Haddy is inconsolable over the losses of her life. Isaac reveals the source of funding for Haddy's House expansions the 40 years since her miscarriage was not the church, but Seth's medical practice and patents. She's shocked, having always believed he left her over her Black race. Isaac condemns her endless bitterness and asks if she's ever forgiven herself for her abortion and related miscarriage, to which she melts down. He suggests an abortion recovery retreat, where she releasing her bitterness and accepts Christ.

Daisy challenges Haddy to a TV debate around the abortion issue. Haddy accepts, preparing with the study of Seth's best seller after seminary, entitled "The Personhood of the Unborn." It's a highly contentious debate, ending when Daisy accuses Haddy of pro-life hypocrisy given her own teenage abortion. A year later, Haddy visits Daisy on her death bed, apologizing about Nate and excited about her new hope in Jesus.

Naomi and Caleb thank Haddy and Seth for all they had learned about the "other world." Yet Caleb becomes curious about Haddy and Seth's reserved demeanor with each other, asking what had brought them both to visit at the same time. Seth reveals that when Haddy had her miscarriage and confessed her 1939 botched abortion, he realized that it was he, as a nearby financially strained first-year medical student, who had performed the abortion with her face obscured by a pillow and his with a surgical mask.

Haddy is horrified, telling Naomi that she was the child that had been aborted.
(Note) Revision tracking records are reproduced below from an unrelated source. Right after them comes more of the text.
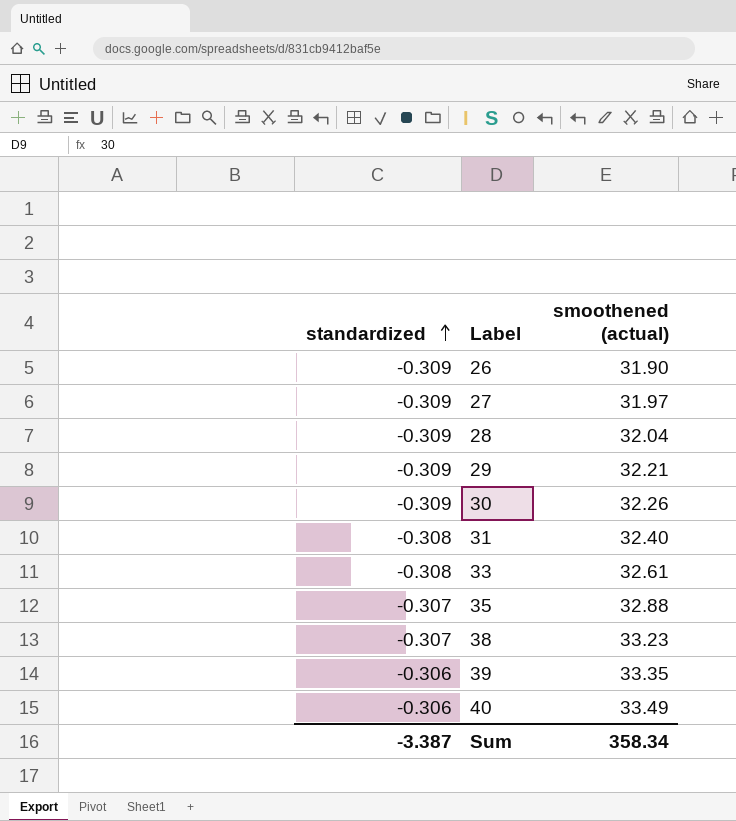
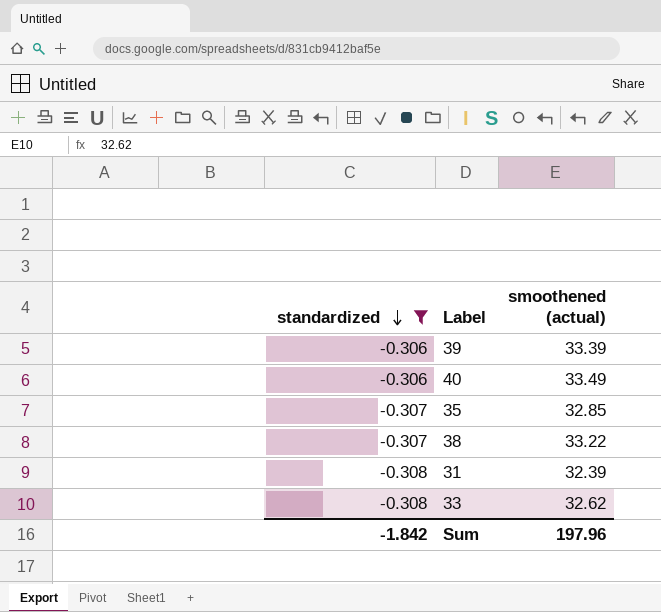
filter: none -> standardized != -0.309
row order: standardized ascending -> standardized descending
39 | smoothened (actual): 33.35 -> 33.39
35 | smoothened (actual): 32.88 -> 32.85
38 | smoothened (actual): 33.23 -> 33.22
31 | smoothened (actual): 32.40 -> 32.39
33 | smoothened (actual): 32.61 -> 32.62
Sum | standardized: -3.387 -> -1.842
Sum | smoothened (actual): 358.34 -> 197.96

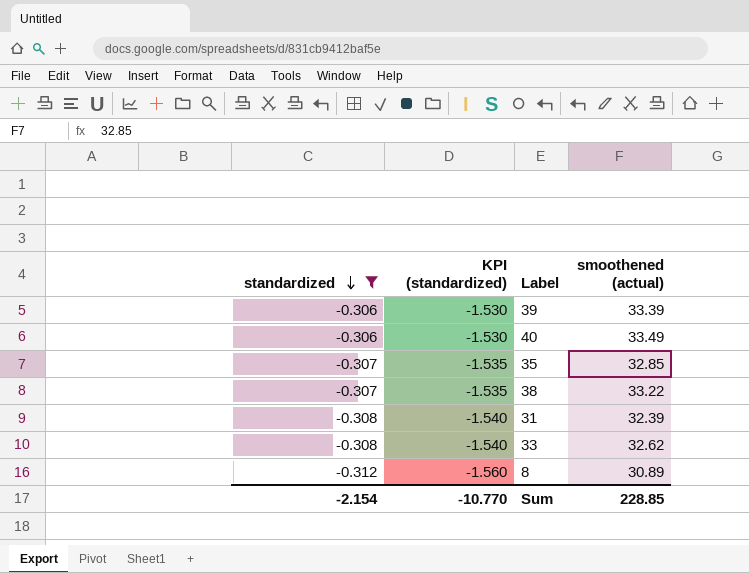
column KPI (standardized) | formula: none -> [standardized] * 5
row 8: none -> -0.312 | -1.560 | 30.89
Sum | standardized: -1.842 -> -2.154
Sum | smoothened (actual): 197.96 -> 228.85

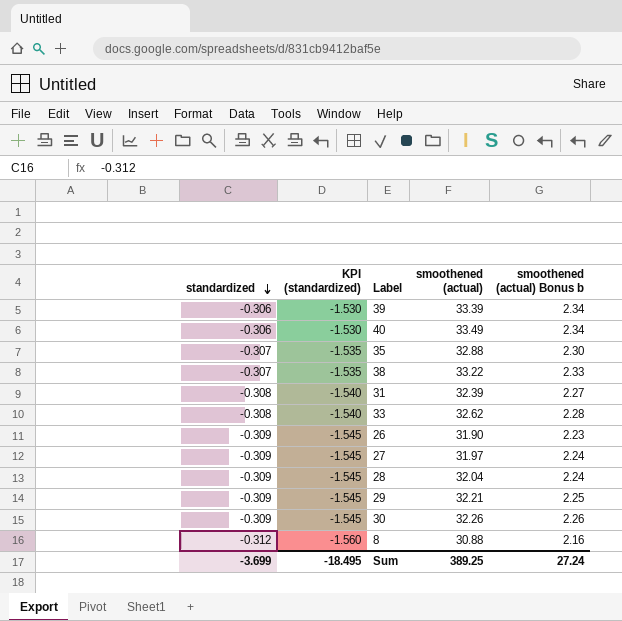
filter: standardized != -0.309 -> none
column smoothened (actual) Bonus b | formula: none -> [smoothened (actual)] * 0.07
35 | smoothened (actual): 32.85 -> 32.88
8 | smoothened (actual): 30.89 -> 30.88
Sum | standardized: -2.154 -> -3.699
Sum | KPI (standardized): -10.770 -> -18.495
Sum | smoothened (actual): 228.85 -> 389.25

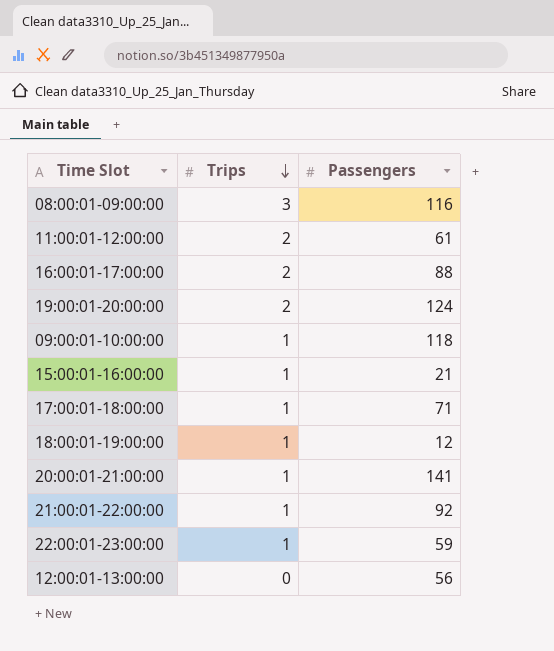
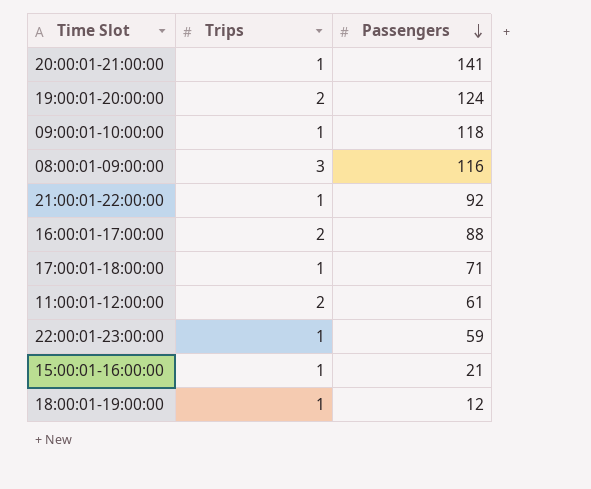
row order: Trips descending -> Passengers descending
row 12:00:01-13:00:00: 0 | 56 -> none

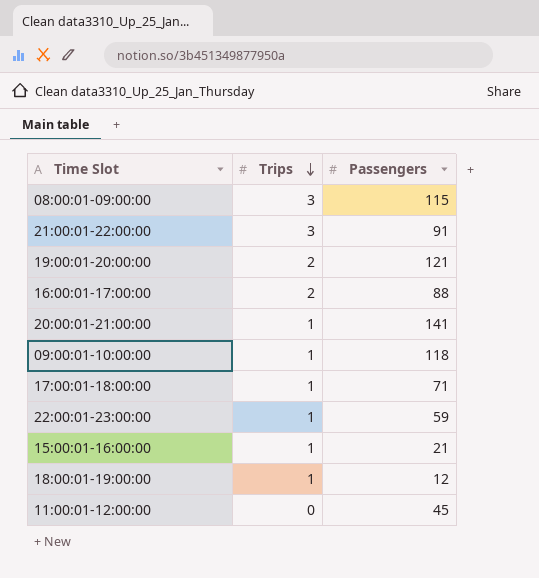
row order: Passengers descending -> Trips descending
08:00:01-09:00:00 | Passengers: 116 -> 115
21:00:01-22:00:00 | Trips: 1 -> 3
21:00:01-22:00:00 | Passengers: 92 -> 91
19:00:01-20:00:00 | Passengers: 124 -> 121
11:00:01-12:00:00 | Trips: 2 -> 0
11:00:01-12:00:00 | Passengers: 61 -> 45

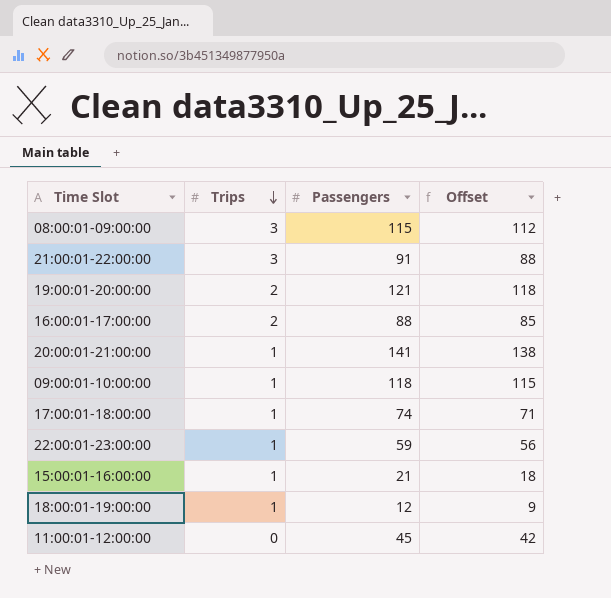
column Offset | formula: none -> [Passengers] - 3
17:00:01-18:00:00 | Passengers: 71 -> 74

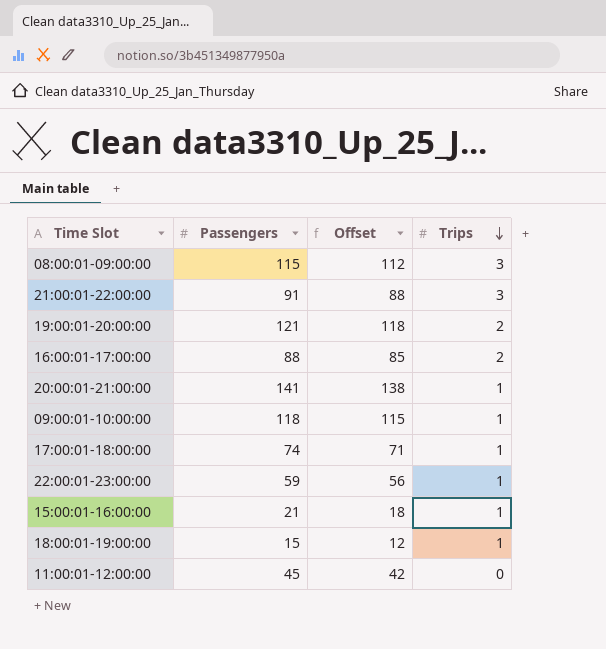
column Trips | position: 2 -> 4
18:00:01-19:00:00 | Passengers: 12 -> 15
18:00:01-19:00:00 | Offset: 9 -> 12

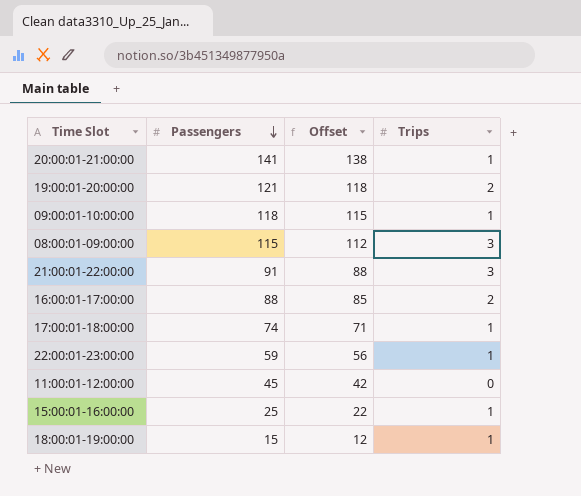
row order: Trips descending -> Passengers descending
15:00:01-16:00:00 | Passengers: 21 -> 25
15:00:01-16:00:00 | Offset: 18 -> 22

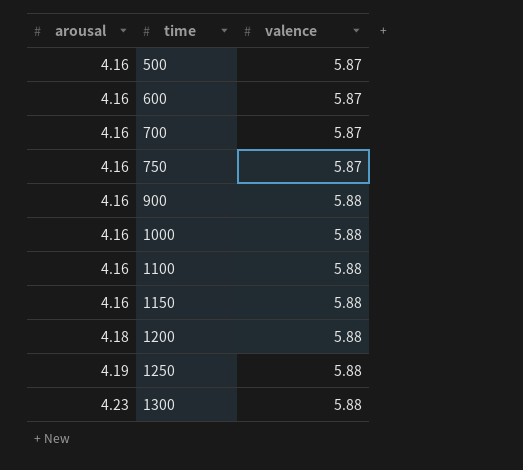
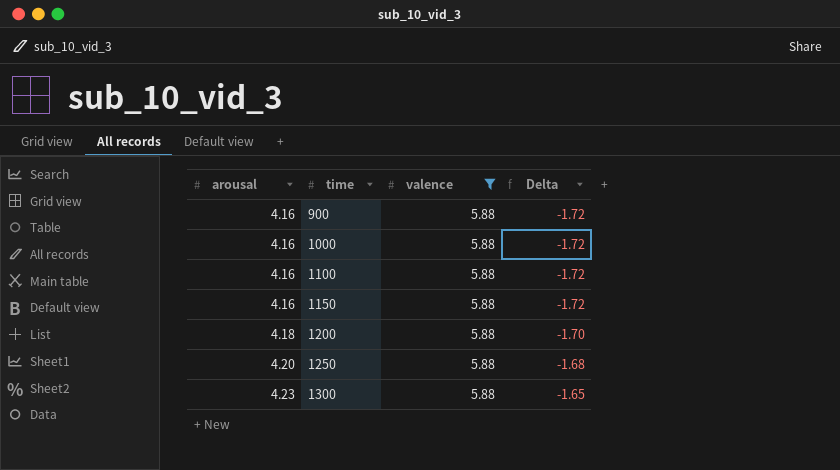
filter: none -> valence = 5.88
column Delta | formula: none -> [arousal] - [valence]
1250 | arousal: 4.19 -> 4.20

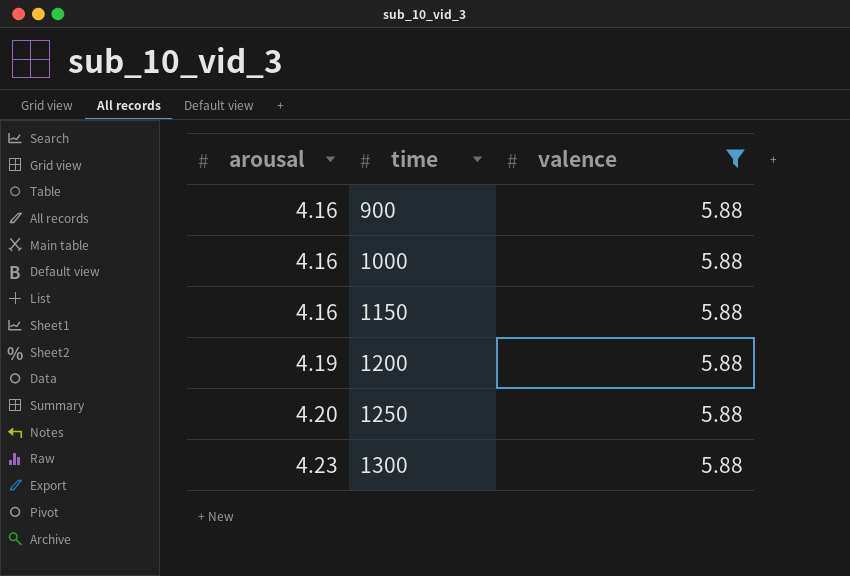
column Delta | formula: [arousal] - [valence] -> none
row 1100: 4.16 | 5.88 | -1.72 -> none
1200 | arousal: 4.18 -> 4.19

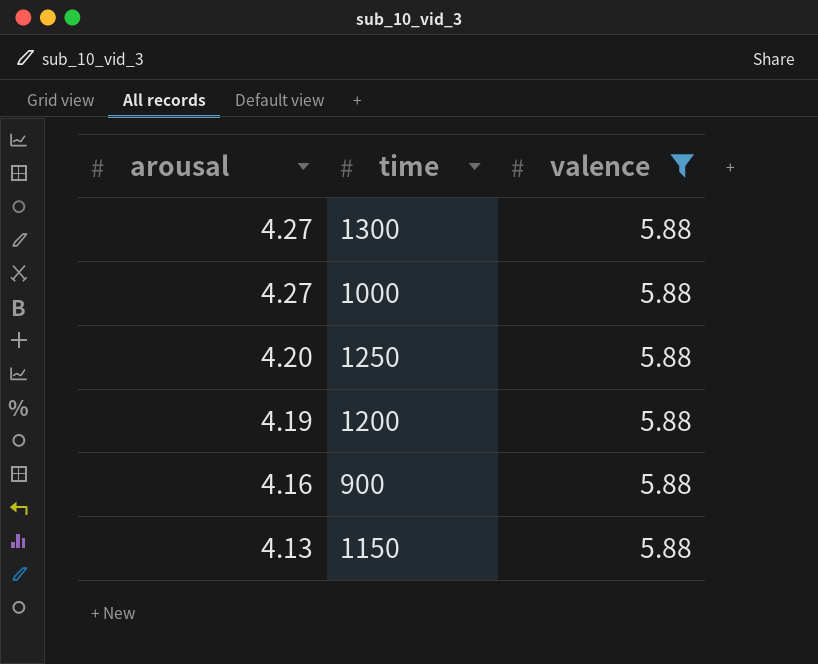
row order: arousal ascending -> arousal descending
1300 | arousal: 4.23 -> 4.27
1000 | arousal: 4.16 -> 4.27
1150 | arousal: 4.16 -> 4.13

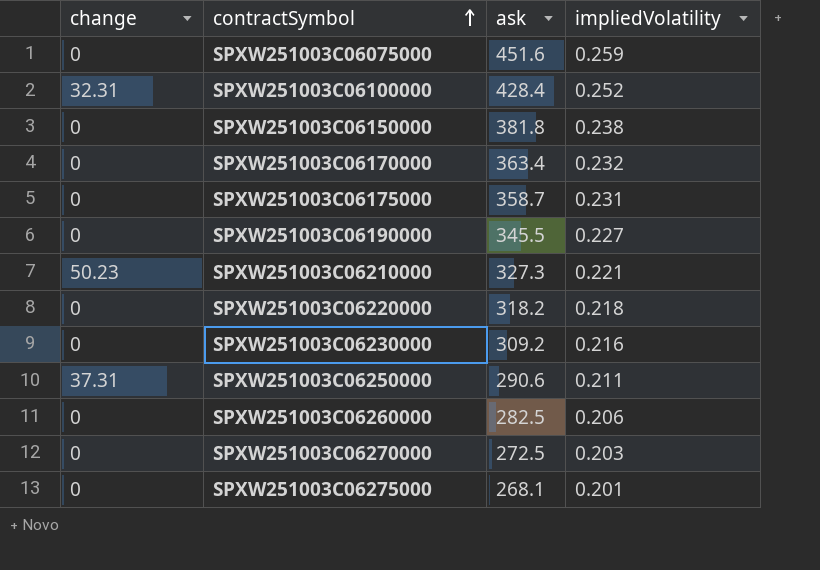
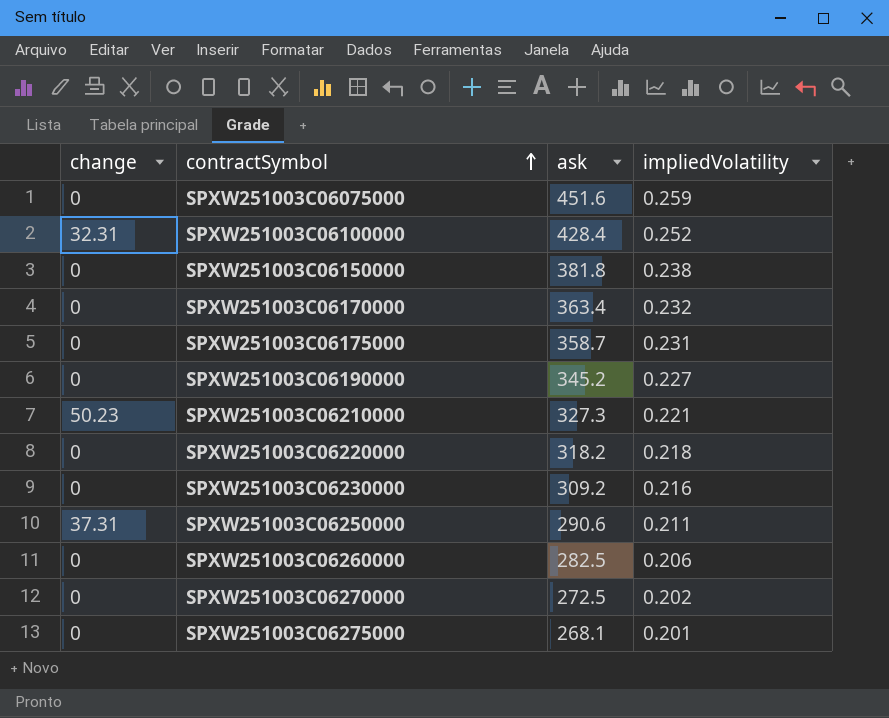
SPXW251003C06190000 | ask: 345.5 -> 345.2
SPXW251003C06270000 | impliedVolatility: 0.203 -> 0.202

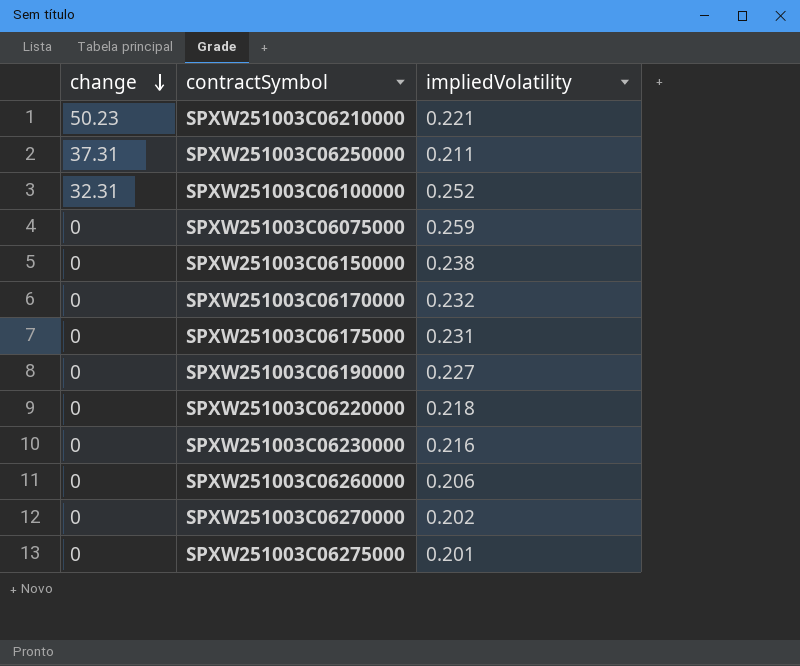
row order: contractSymbol ascending -> change descending
column ask | position: 3 -> none

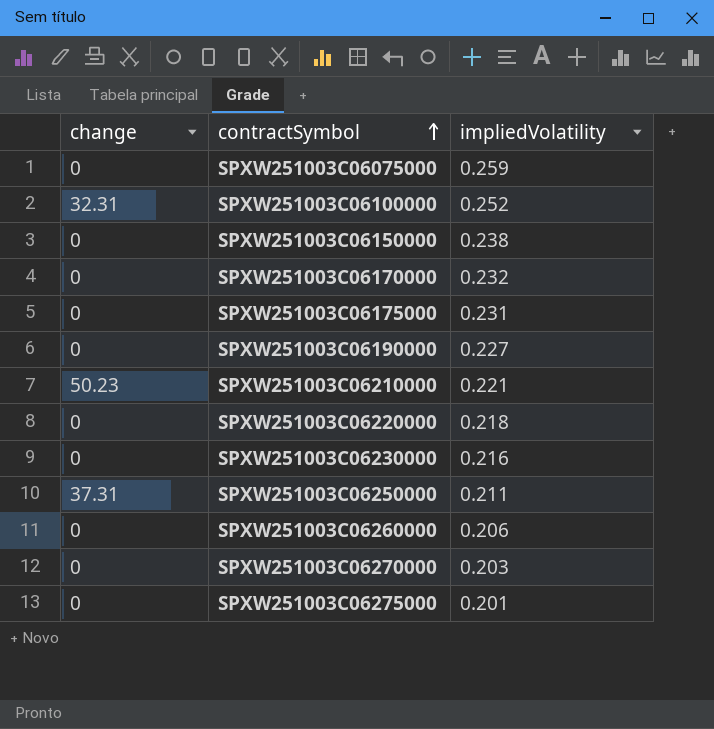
row order: change descending -> contractSymbol ascending
SPXW251003C06270000 | impliedVolatility: 0.202 -> 0.203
Caleb realizes that he was Haddy and Seth's child lost 15 years later in the miscarriage. Jonathan tells the spirits of Haddy's traumatized children that Haddy and Seth had bought the lies of the world, yet loved them dearly, and they could all live together for eternity. Haddy tells Seth he should have confessed back when she miscarried, for they could have repented together, been married, and adopted children.

In a glorious reunion, they all join the spirits of Mama, Jenny, Nate, Daisy, and Isaac with his wife. Naomi and Caleb praise dance and sing, worshiping Jesus.